Та села, поправила на коленях белый халат — и будто уснула, тесно сдвинув огромные ступни в синих резиновых тапочках.
Цахилганов отвернулся, пытаясь догадаться, хуже Любе сейчас, без препаратов, или ничего, терпимо… И лишь через время отметил, что Мария глядит на него пристально и неотрывно.
— Помните? Авария тут была, — заговорила медсестра о чём-то своём. — Лет девятнадцать назад? Тринадцать-то гробов было. Ну, в это же вот время самое, весной?.. И погода стояла в точность такая, только ещё тяжельше, без ветра. Тогда на вентиляционной, наверху, в моторе заискрило. А в шахте метан подтравливал. Ну и погодой искру придавило. Она вниз, по вентиляционным колодцам, по метану, в штреки пошла. Как тогда рвануло! Аж в Раздолинке слышно было.
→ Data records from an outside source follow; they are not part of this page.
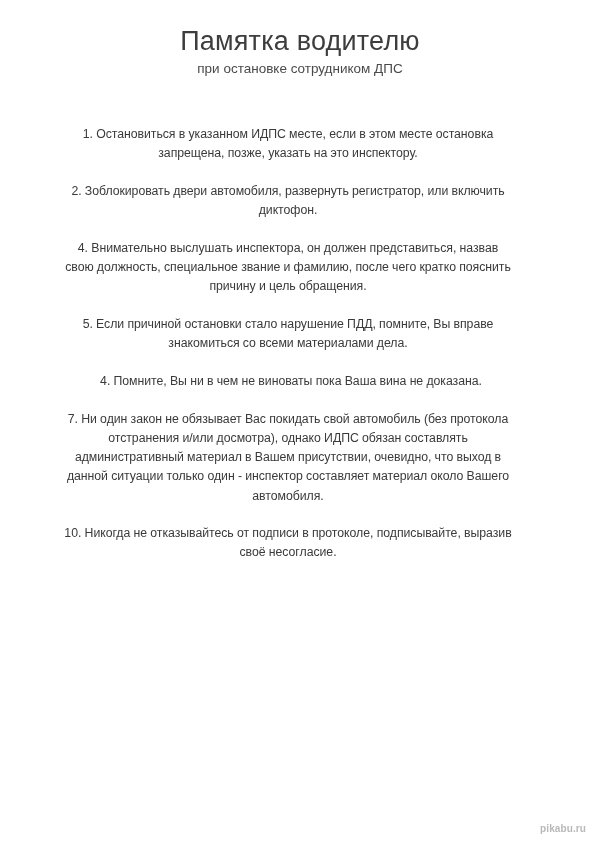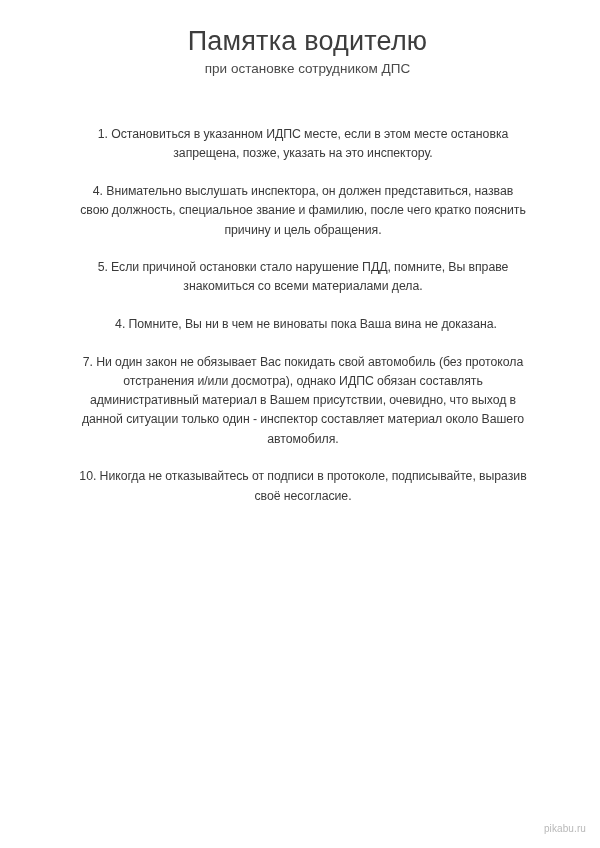"Памятка водителю" .page { padding-left: 15px -> none }
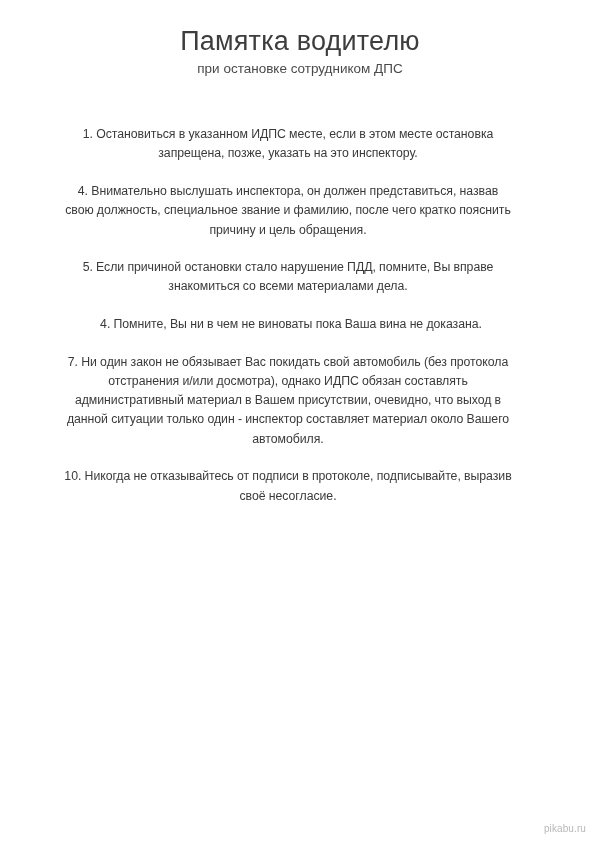"2. Зоблокировать двери автомобиля," p.memo-item { html: none -> <p>2. Зоблокировать двери автомобиля, развернуть регистратор, или включить диктофон.</p> }
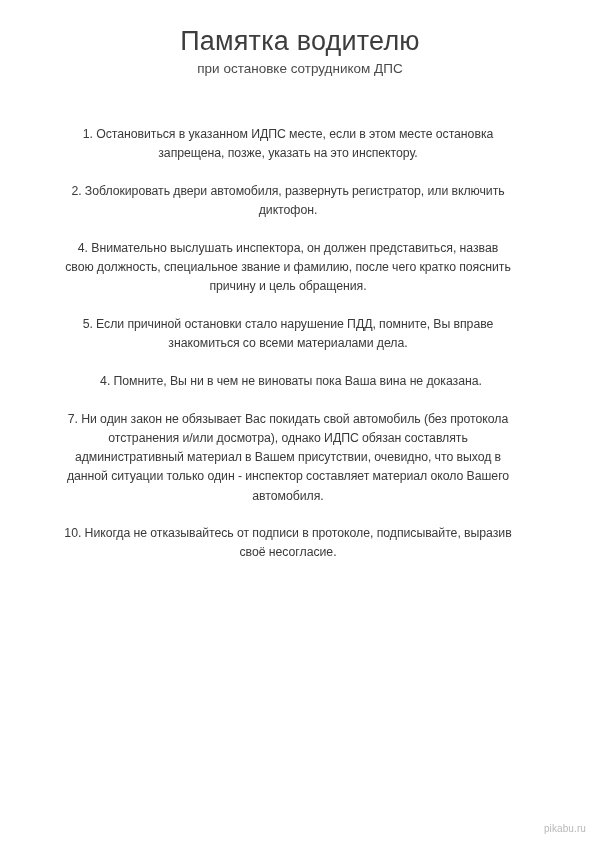"pikabu.ru" .watermark { font-weight: 400 -> 700 }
Все надшахтные постройки снесло.
— Так это же в нескольких километрах отсюда, — недовольно возразил Цахилганов.
— Надшахтные постройки — они там, ваша правда, — согласно покивала женщина. — А штреки-то, где горело, здесь! Под нами как раз раздолинский второй угольный пласт идёт. Богатый самый. Разрабатывать его, конечно, нельзя было, под больницей. Да кто на это смотрел; разрабатывали! План давали! Они же, на двадцать второй-то шахте, по-стахановски привыкли…
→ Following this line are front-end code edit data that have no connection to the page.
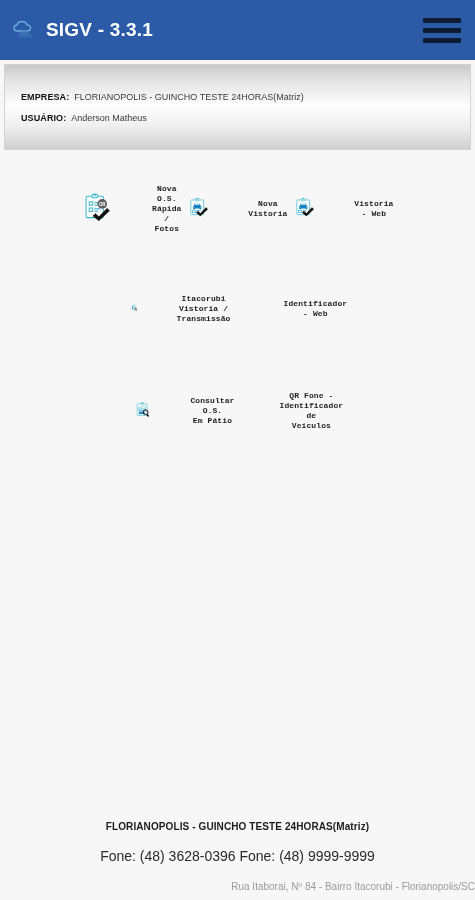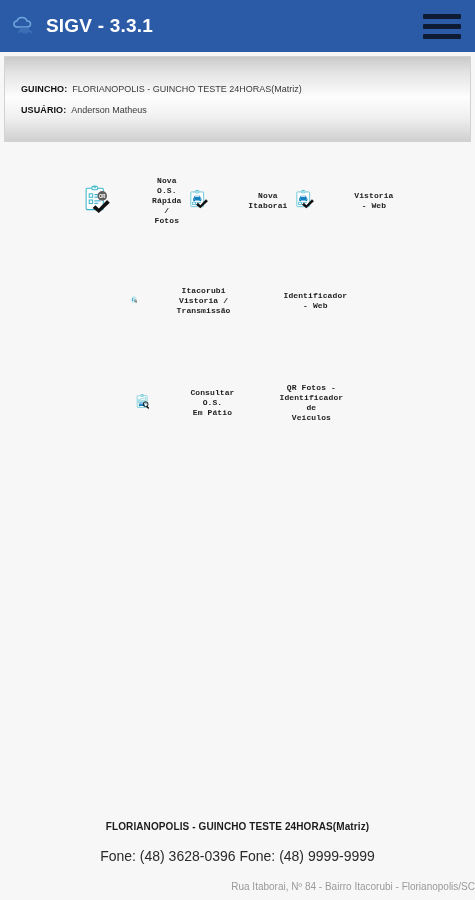"SIGV - 3.3.1" .appbar { height: 52px -> 60px }
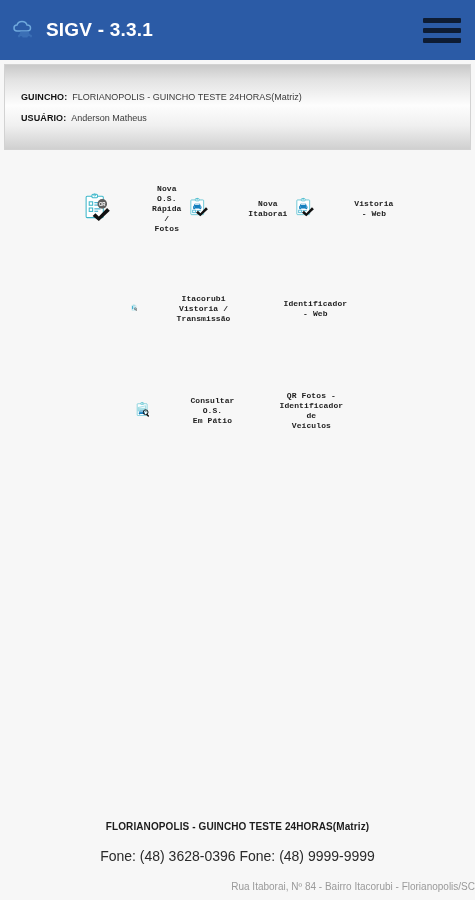"GUINCHO:" span.info-key { text: GUINCHO -> EMPRESA }
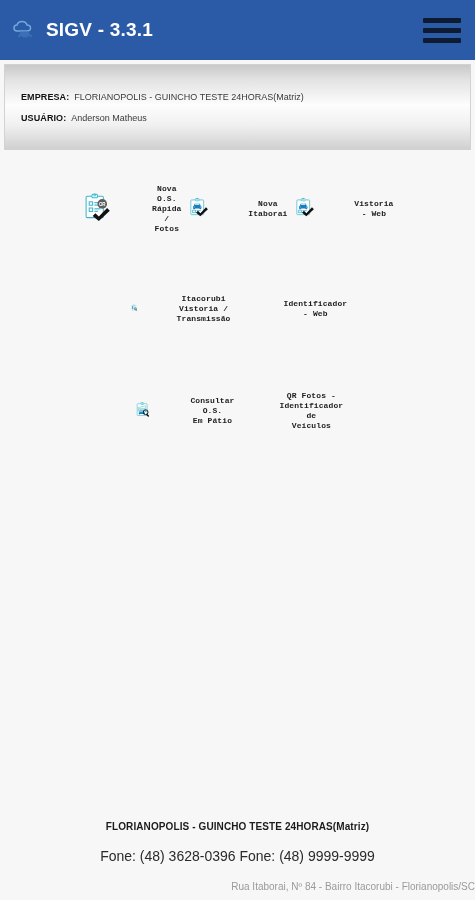"Nova Itaborai" div.label { text: Itaborai -> Vistoria }
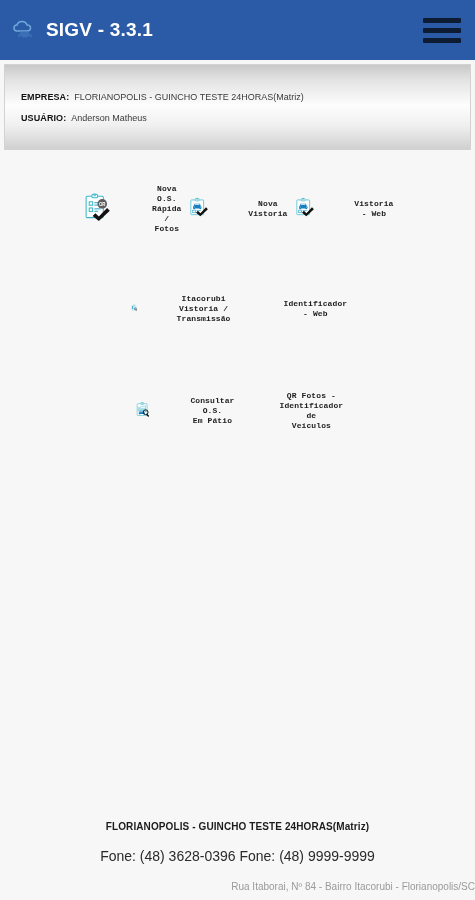"QR Fotos -" div.label { text: Fotos -> Fone }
— И что? — невежливо поторопил он её, опять замолчавшую.
— Так, Иван Павлыч Яр тогда, проходчик один, из старых ссыльных, он, со всеми вместе, к клети-то подошёл!.. Они ведь к шахтному стволу двинулись, когда метан только травить начал! А счётчики-то уже показывали! — сердилась женщина, подозревая Цахилганова в непонятливости. — Ну и вот. Подошёл, значит, спасся, считай. Подняться только осталось. А как в штреке рвануло, да как пламя к стволу пошло-полетело, то угольную пыль сначала понесло на них. Перед пламенем она всегда, впереди, летит… Пыль понесло, потемнело совсем возле клети. А он, Иван Павлыч Яр, повернулся —
и от клети к огню сквозь пыль пошёл.
Пламя на него, а он на пламя, встречь!..
Кричали ему, клеть до последнего держали, не поднимались, чуть сами не сгорели!.. Ушёл, да и всё. Не вернулся.
В пламя — ушёл!
Медсестра сокрушённо качала головой и не помнила уже, казалось, про Цахилганова.
— Ох! — вдруг решительно очнулась она. — Никто тогда не понимал, зачем это он. Никто! А вот надо, значит, так было… Ходит ведь он там, Иван Павлыч! Под землёй. До сих пор. Двухметровый-то старик этот.
— А. Шахтёрское суеверие, — сказал Цахилганов.